我創建一個倒排索引將文字的字典了行號的相關列表出現在字(開始行號,並出現在單詞列表該行內的給定單元格)。創造VBA
我設法得到了一些代碼,這方面的工作,但我發現處理(在字典中的值)添加到陣列是一個有點麻煩,我不知道是有一個更有效或更優雅的方式來處理這個(事情。
我願意使用數組,集合或能夠很容易地搜索到行號的列表存儲在所述字典的值的任何其它數據類型。我已經貼了我的代碼來證明下面的核心問題砍下版本,真正的問題是差不多的BuildInvertedIndex
程序,但包括儘量使其更容易重現場景中的其餘部分:
Sub Test()
' minimum included here to demonstrate use of buildInvertedIndex procedure
Dim vRange As Range
Dim vDict As Dictionary
Set vRange = ActiveSheet.Range("F2:F20585")
Set vDict = New Dictionary
BuildInvertedIndex vDict, vRange
' test values returned in dictionary (word: [line 1, ..., line n])
Dim k As Variant, vCounter As Long
vCounter = 0
For Each k In vDict.Keys
Debug.Print k & ": " & ArrayToString(vDict.Item(k))
vCounter = vCounter + 1
If vCounter >= 10 Then
Exit For
End If
Next
End Sub
Sub BuildInvertedIndex(pDict As Dictionary, pRange As Range)
Dim cell As Range
Dim words As Variant, word As Variant, val As Variant
Dim tmpArr() As Long
Dim newLen As Long, i As Long
' loop through cells (one col wide so same as looping through lines)
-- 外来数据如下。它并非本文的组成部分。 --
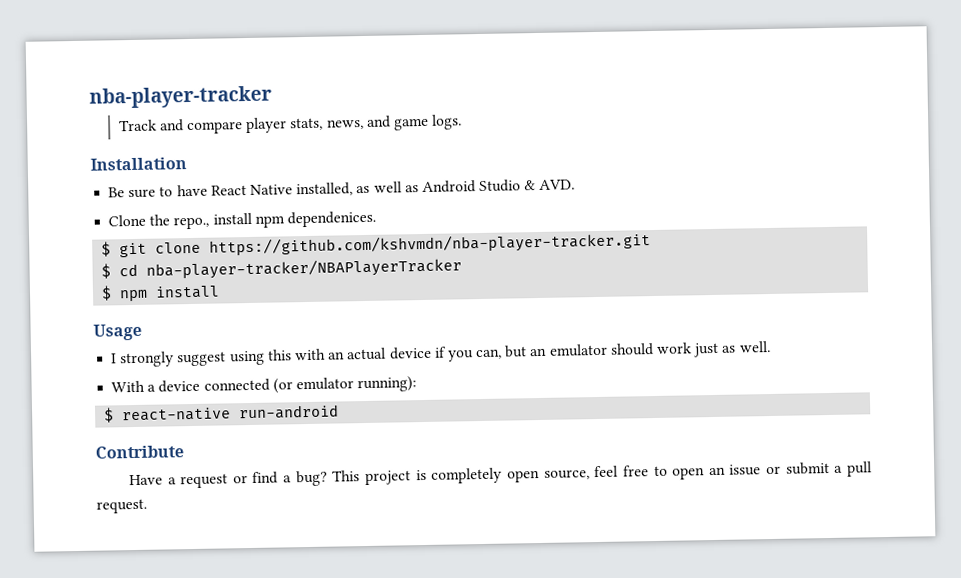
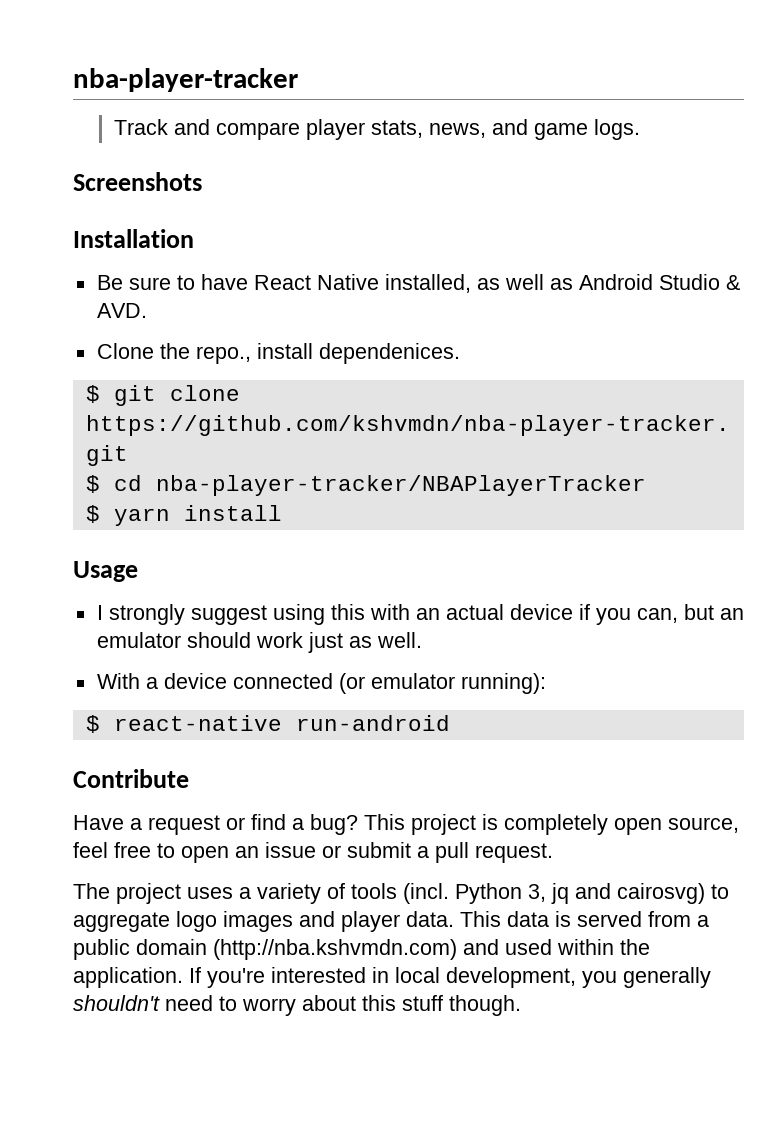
+ Screenshots
- Clone the repo., install npm dependenices.
+ Clone the repo., install dependenices.
- $ npm install
+ $ yarn install
+ The project uses a variety of tools (incl. Python 3, jq and cairosvg) to aggregate logo images and player data. This data is served from a public domain (http://nba.kshvmdn.com) and used within the application. If you're interested in local development, you generally shouldn't need to worry about this stuff though.

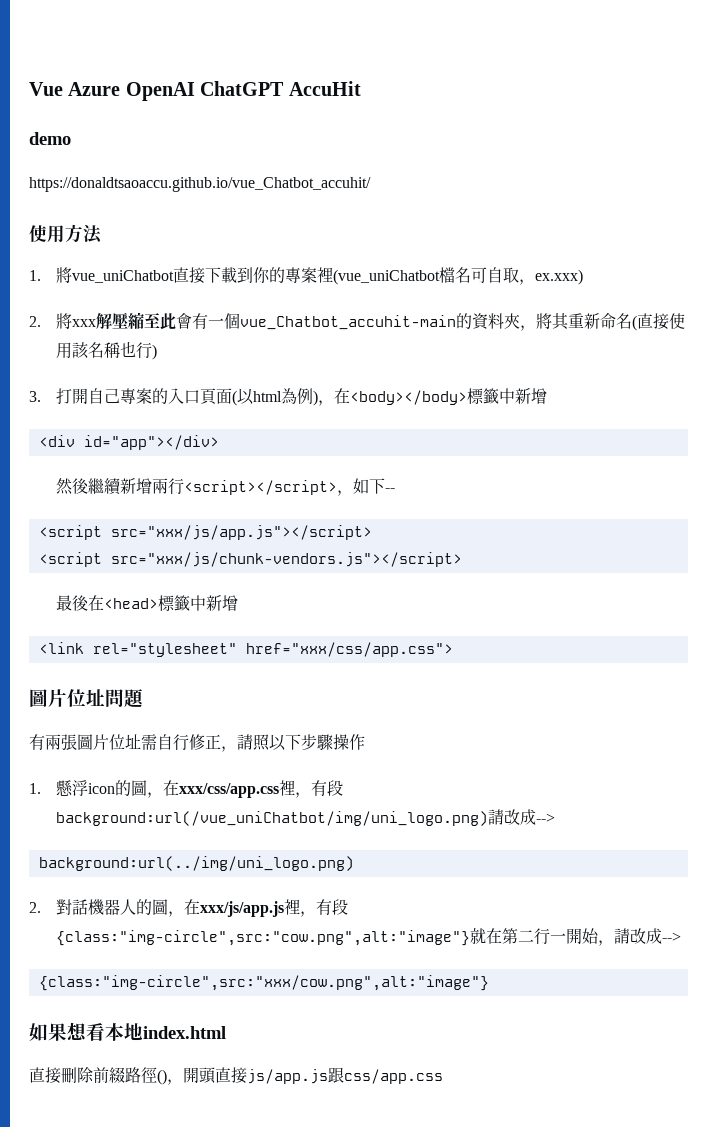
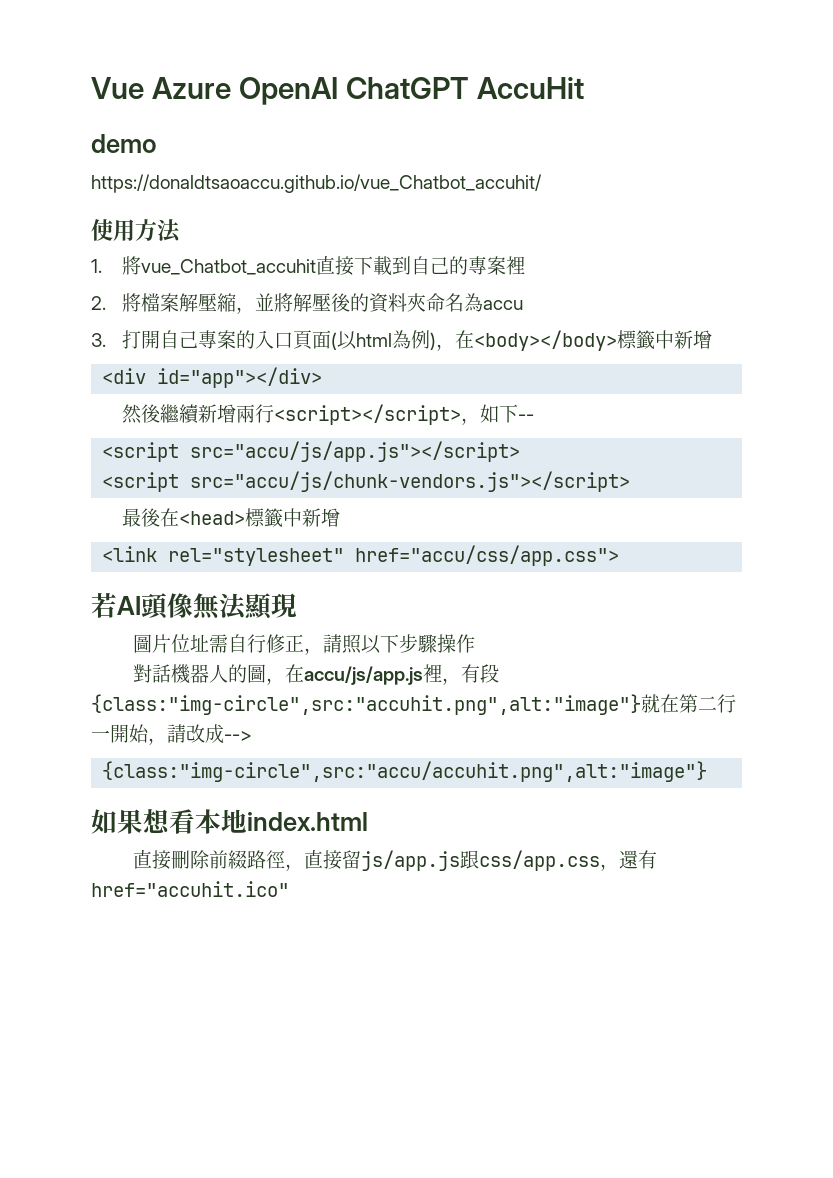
- 1.將vue_uniChatbot直接下載到你的專案裡(vue_uniChatbot檔名可自取，ex.xxx)
- 2.將xxx解壓縮至此會有一個vue_Chatbot_accuhit-main的資料夾，將其重新命名(直接使用該名稱也行)
+ 1.將vue_Chatbot_accuhit直接下載到自己的專案裡
+ 2.將檔案解壓縮，並將解壓後的資料夾命名為accu
- <script src="xxx/js/app.js"></script>
- <script src="xxx/js/chunk-vendors.js"></script>
+ <script src="accu/js/app.js"></script>
+ <script src="accu/js/chunk-vendors.js"></script>
- <link rel="stylesheet" href="xxx/css/app.css">
- 圖片位址問題
- 有兩張圖片位址需自行修正，請照以下步驟操作
+ <link rel="stylesheet" href="accu/css/app.css">
+ 若AI頭像無法顯現
+ 圖片位址需自行修正，請照以下步驟操作
- 1.懸浮icon的圖，在xxx/css/app.css裡，有段background:url(/vue_uniChatbot/img/uni_logo.png)請改成-->
- background:url(../img/uni_logo.png)
- 2.對話機器人的圖，在xxx/js/app.js裡，有段{class:"img-circle",src:"cow.png",alt:"image"}就在第二行一開始，請改成-->
+ 對話機器人的圖，在accu/js/app.js裡，有段{class:"img-circle",src:"accuhit.png",alt:"image"}就在第二行一開始，請改成-->
- {class:"img-circle",src:"xxx/cow.png",alt:"image"}
+ {class:"img-circle",src:"accu/accuhit.png",alt:"image"}
- 直接刪除前綴路徑()，開頭直接js/app.js跟css/app.css
+ 直接刪除前綴路徑，直接留js/app.js跟css/app.css，還有href="accuhit.ico"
For Each cell In pRange.Cells
' loop through words in line
words = Split(cell.Value)
For Each word In words
If Not pDict.exists(word) Then
' start line array with first row number
pDict.Add word, Array(cell.Row())
Else
i = 0
If Not InArray(cell.Row(), pDict.Item(word)) Then
newLen = UBound(pDict.Item(word)) + 1
ReDim tmpArr(newLen)
For Each val In tmpArr
If i < newLen Then
tmpArr(i) = pDict.Item(word)(i)
Else
tmpArr(i) = cell.Row()
End If
i = i + 1
Next val
pDict.Item(word) = tmpArr
End If
End If
Next word
Next cell
End Sub
Function ArrayToString(vArray As Variant, _
Optional vDelim As String = ",") As String
' only included to support test (be able to see what is in the arrays)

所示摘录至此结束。